Revision comparison data:

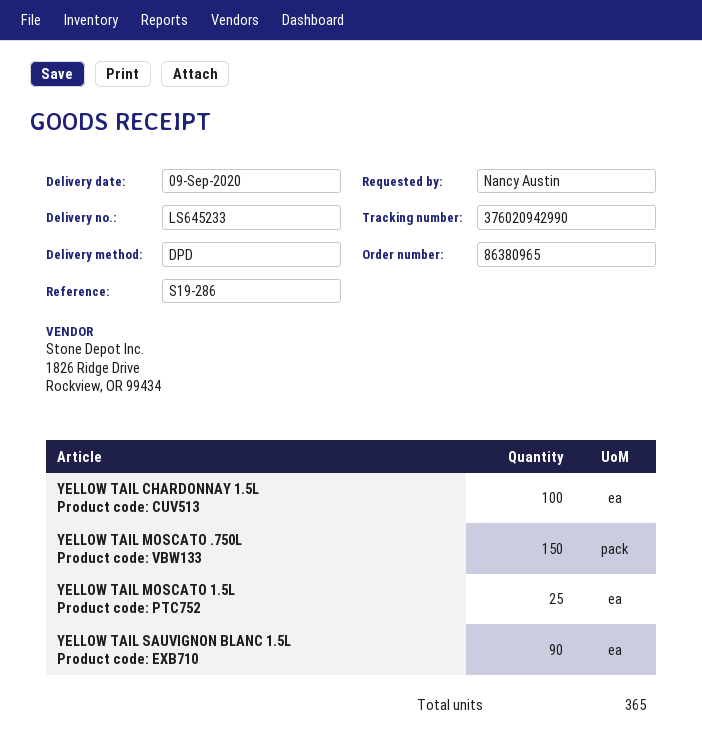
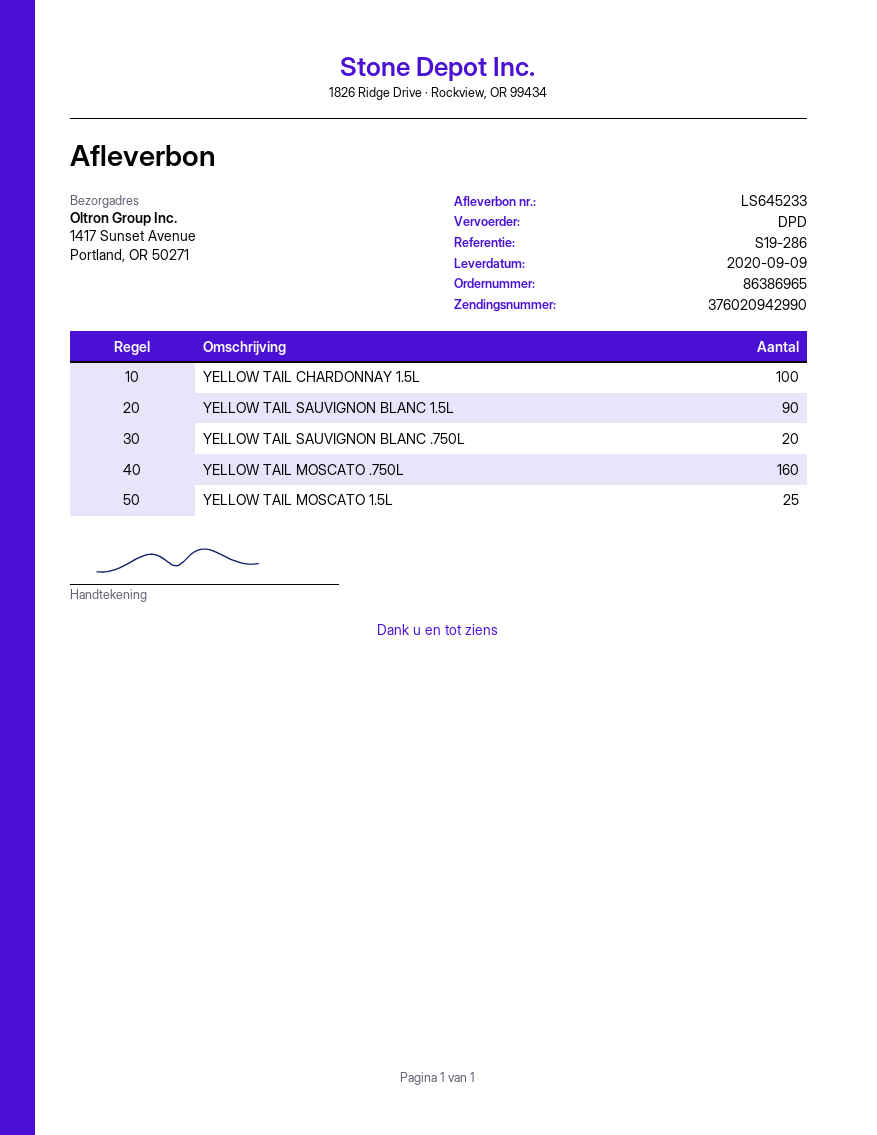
order number: 86380965 -> 86386965
YELLOW TAIL MOSCATO .750L: 150 -> 160
YELLOW TAIL SAUVIGNON BLANC .750L: none -> 20

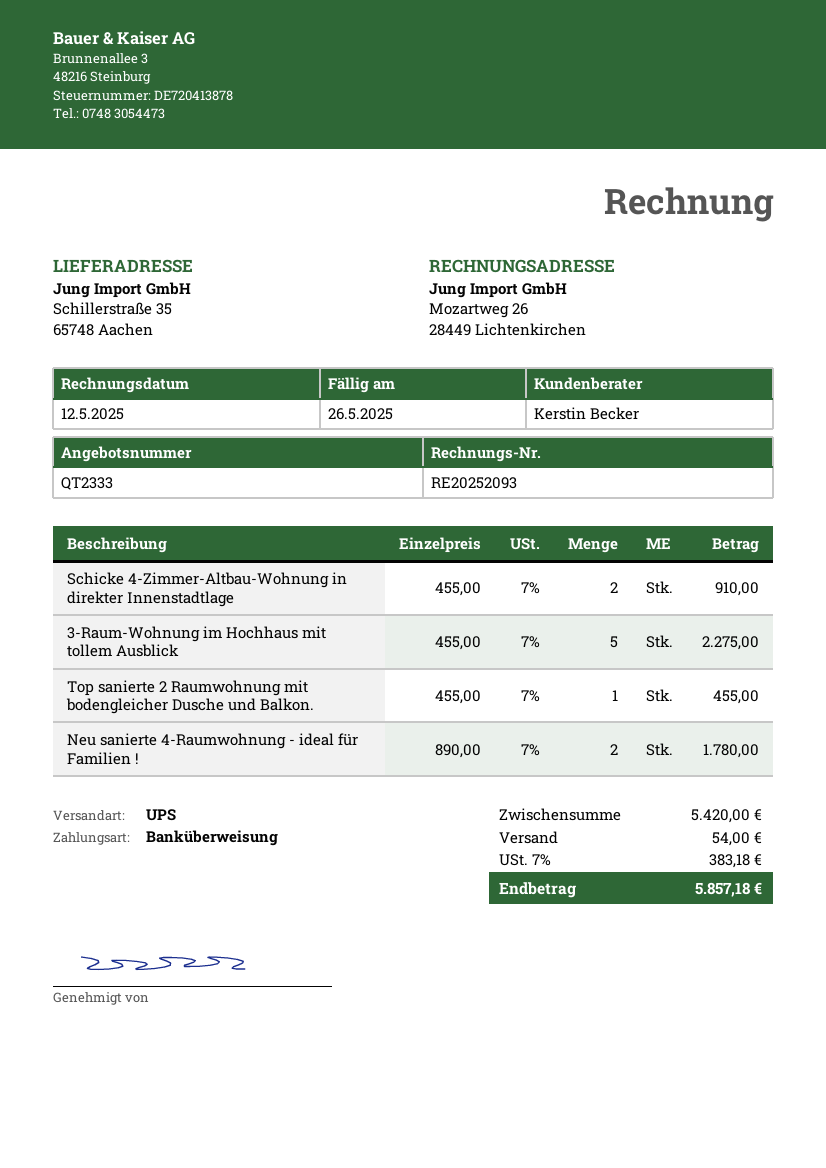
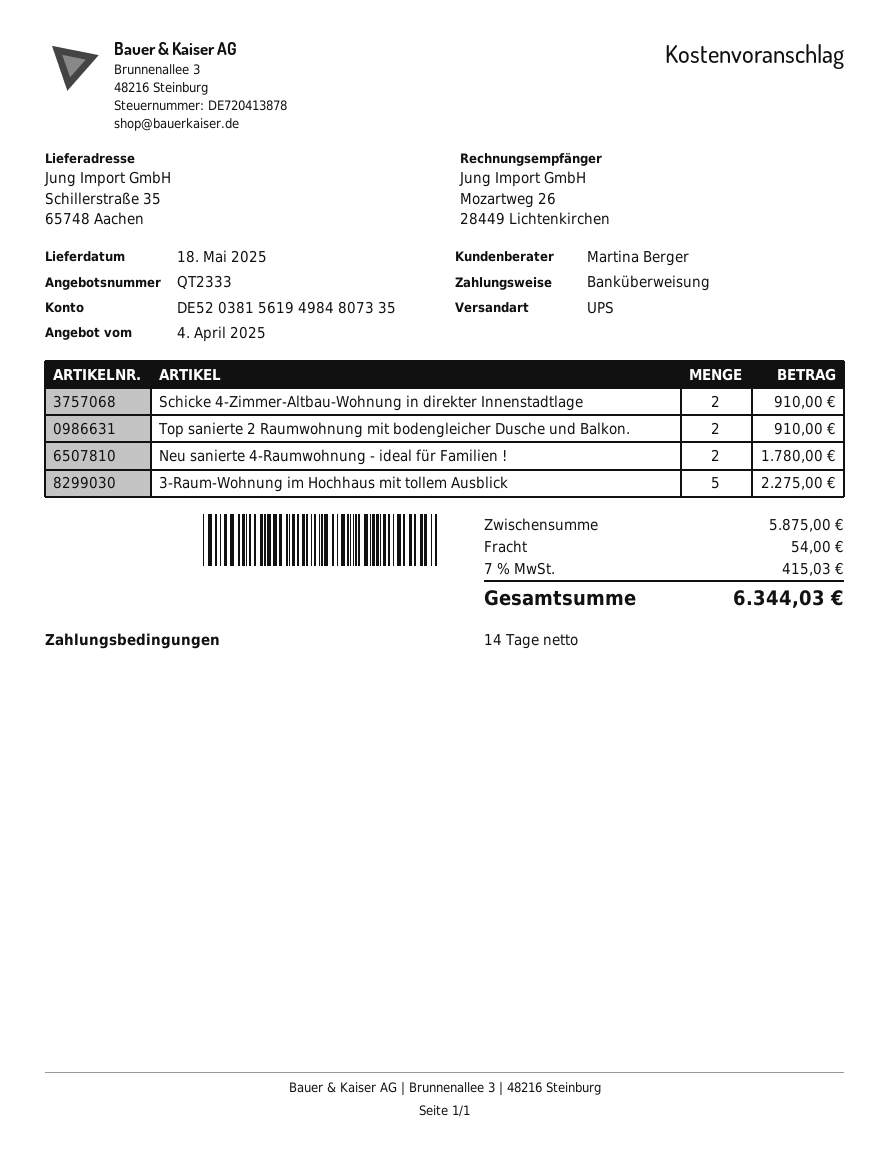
sales rep: Kerstin Becker -> Martina Berger
Top sanierte 2 Raumwohnung mit bodengleicher Dusche und Balkon.: 1 for 455.00 -> 2 for 910.00
subtotal: 5420.00 -> 5875.00
tax: 7% = 383.18 -> 7% = 415.03
total: 5857.18 -> 6344.03

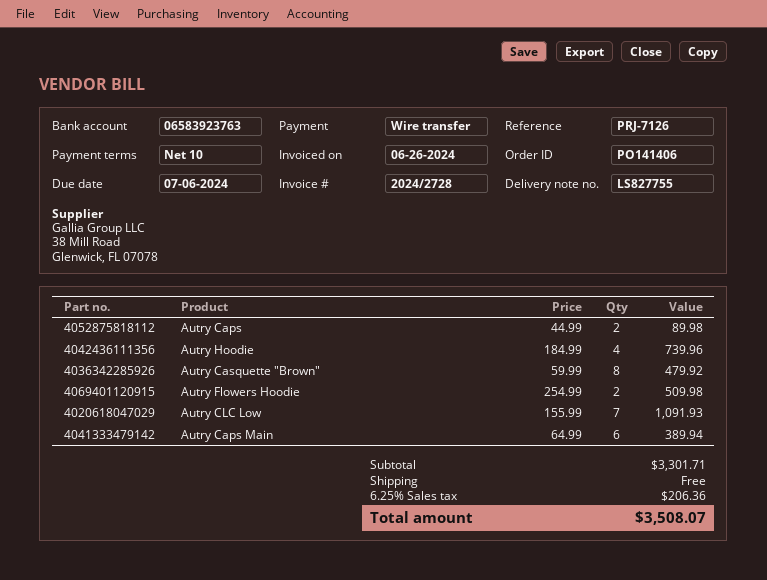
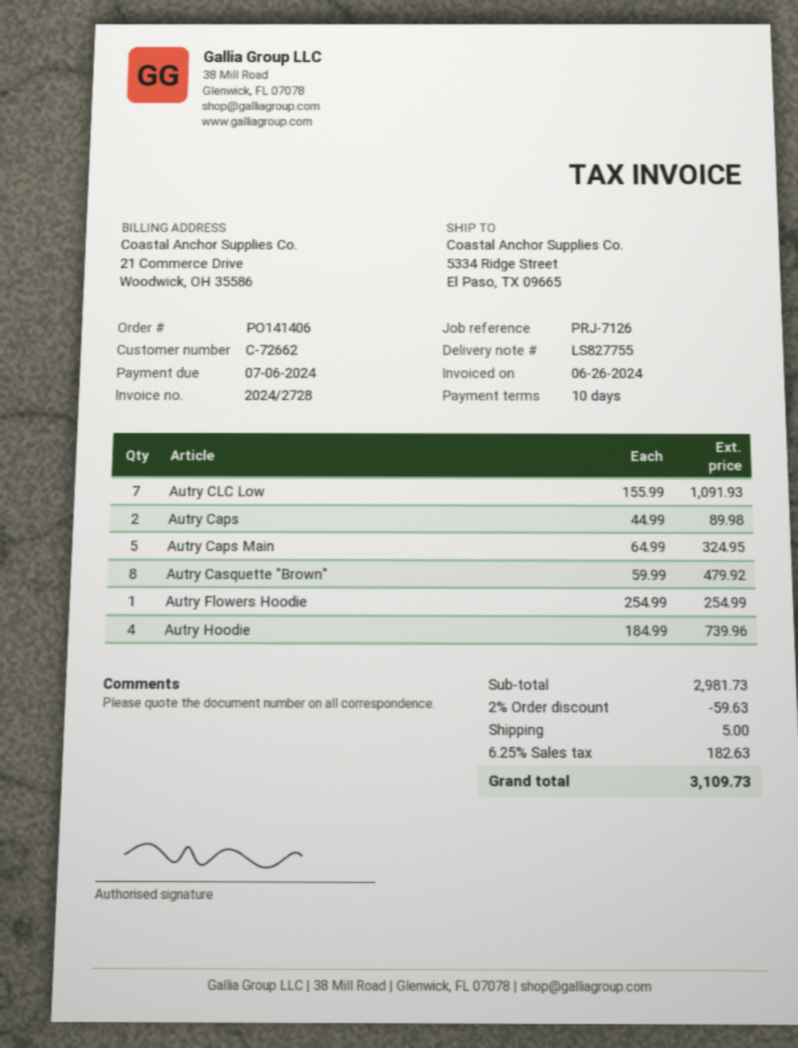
Autry Flowers Hoodie: 2 x 254.99 = 509.98 -> 1 x 254.99 = 254.99
Autry Caps Main: 6 x 64.99 = 389.94 -> 5 x 64.99 = 324.95
subtotal: 3301.71 -> 2981.73
discount: none -> 2% = 59.63
shipping: 0.00 -> 5.00
tax: 6.25% = 206.36 -> 6.25% = 182.63
total: 3508.07 -> 3109.73

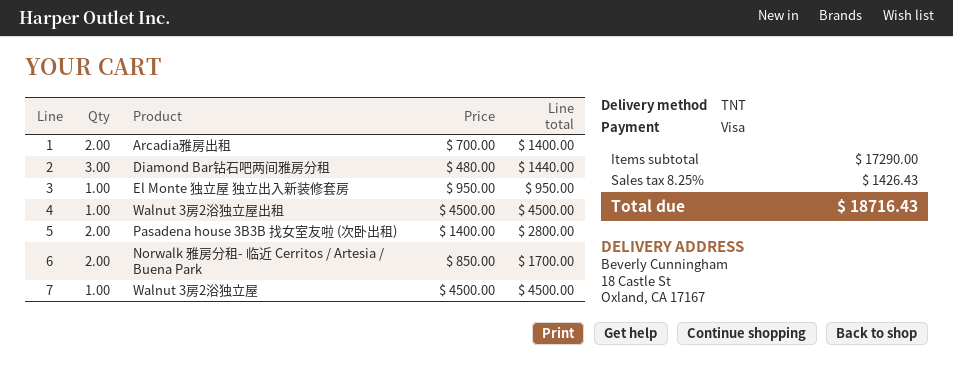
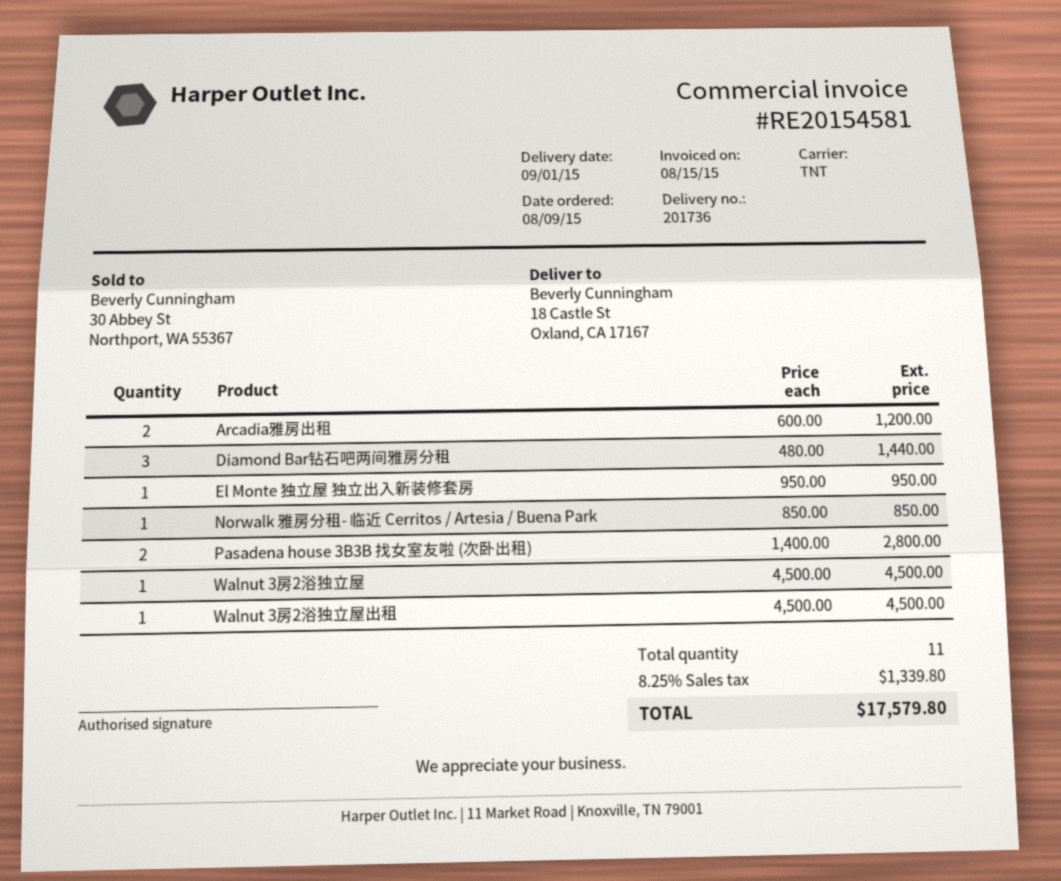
Arcadia雅房出租: 2 x 700.00 = 1400.00 -> 2 x 600.00 = 1200.00
Norwalk 雅房分租- 临近 Cerritos / Artesia / Buena Park: 2 x 850.00 = 1700.00 -> 1 x 850.00 = 850.00
tax: 8.25% = 1426.43 -> 8.25% = 1339.80
total: 18716.43 -> 17579.80

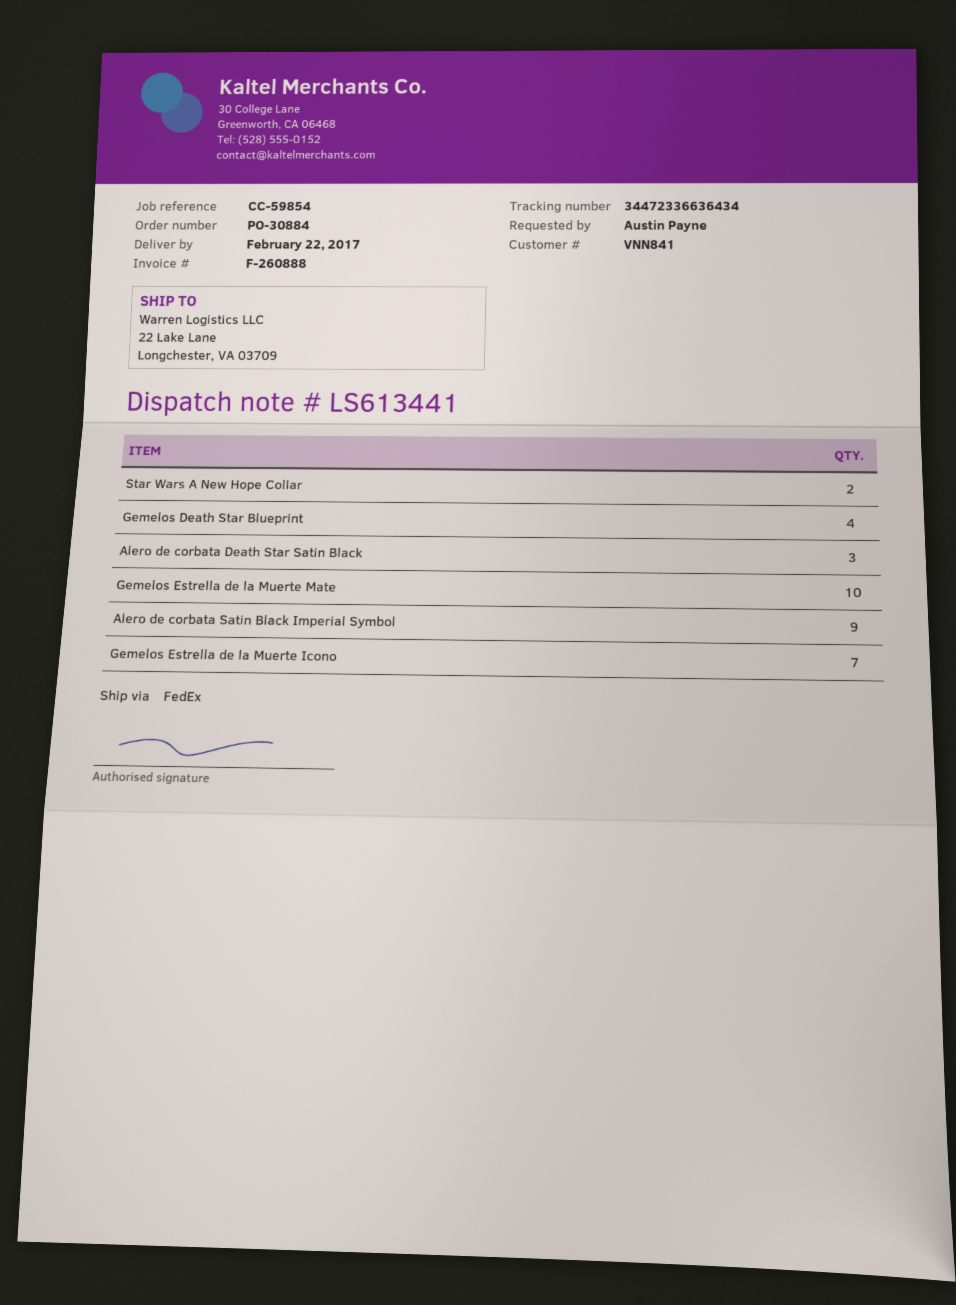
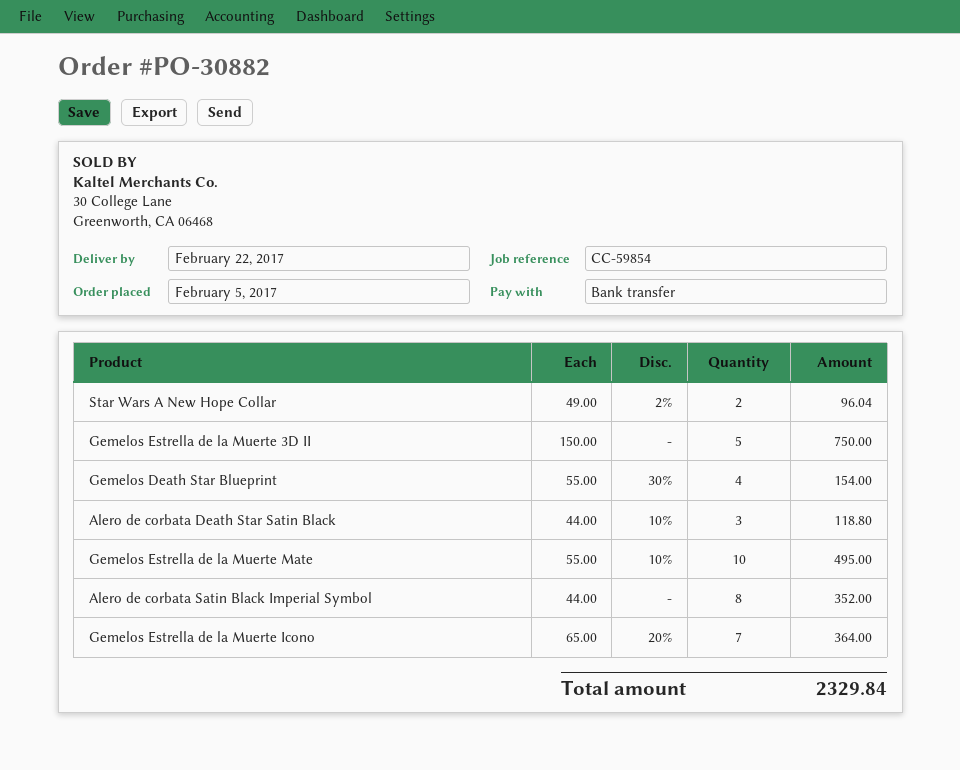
order number: PO-30884 -> PO-30882
Alero de corbata Satin Black Imperial Symbol: 9 -> 8
Gemelos Estrella de la Muerte 3D II: none -> 5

[WHAT YOU ARE ASKED TO DO]:
Only the final stretch of the entries above is needed: print exactly the lines from the line containing "order number: PO-30884 -> PO-30882" through the last one.

[OUTPUT]:
order number: PO-30884 -> PO-30882
Alero de corbata Satin Black Imperial Symbol: 9 -> 8
Gemelos Estrella de la Muerte 3D II: none -> 5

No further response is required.